Sun also dropped the first digit for Solaris, where Solaris 2.8 (or 2.9) is referred to as Solaris 8 (or 9) in marketing materials.

A similar jump took place with the Asterisk open-source PBX construction kit in the early 2010s, whose project leads announced that the current version 1.8.x would soon be followed by version 10.
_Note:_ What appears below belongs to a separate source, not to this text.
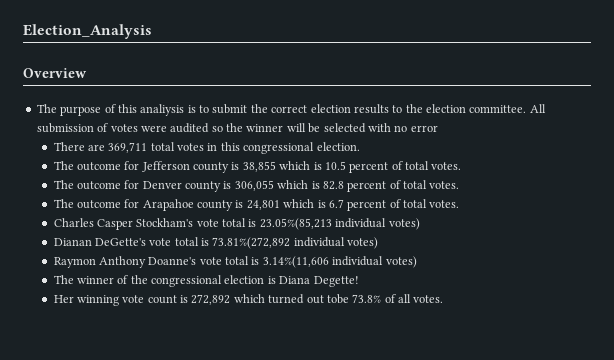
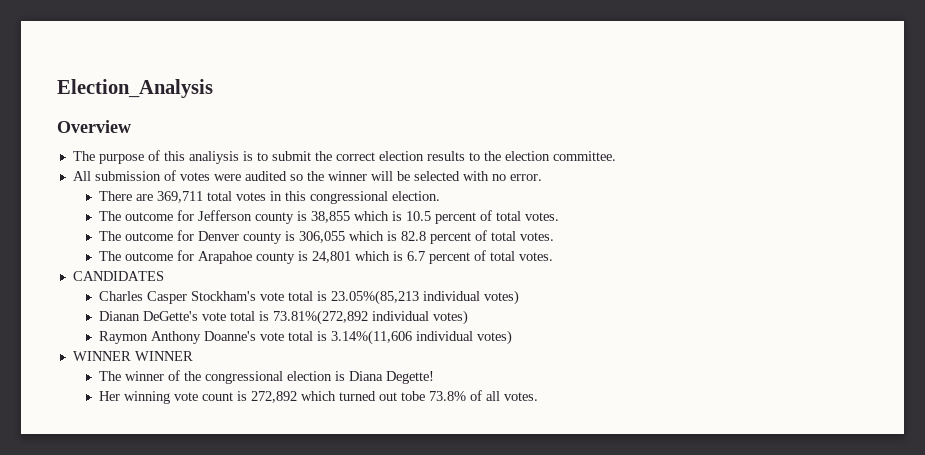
(527, 109) none -> (616, 156) //
[410,125,438,132] error -> [509,174,542,181] error.
(460, 204) none -> [72,271,164,281] // CANDIDATES
(417, 262) none -> [72,351,193,361] // WINNER WINNER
===Political and cultural significance of version numbers===
====Version 1.0 as a milestone====
The free-software and open source communities tend to release software early and often. Initial versions are numbers less than 1, with these 0.x version used to convey that the software is incomplete and not reliable enough for general release or usable in its current state. Backward-incompatible changes are common with 0.x versions. Version 1.0 is used as a major milestone, indicating that the software has at least all major features plus functions the developers wanted to get into that version, and is considered reliable enough for general release. A good example of this is the Linux kernel, which was first released as version 0.01 in 1991, and took until 1994 to reach version 1.0.0.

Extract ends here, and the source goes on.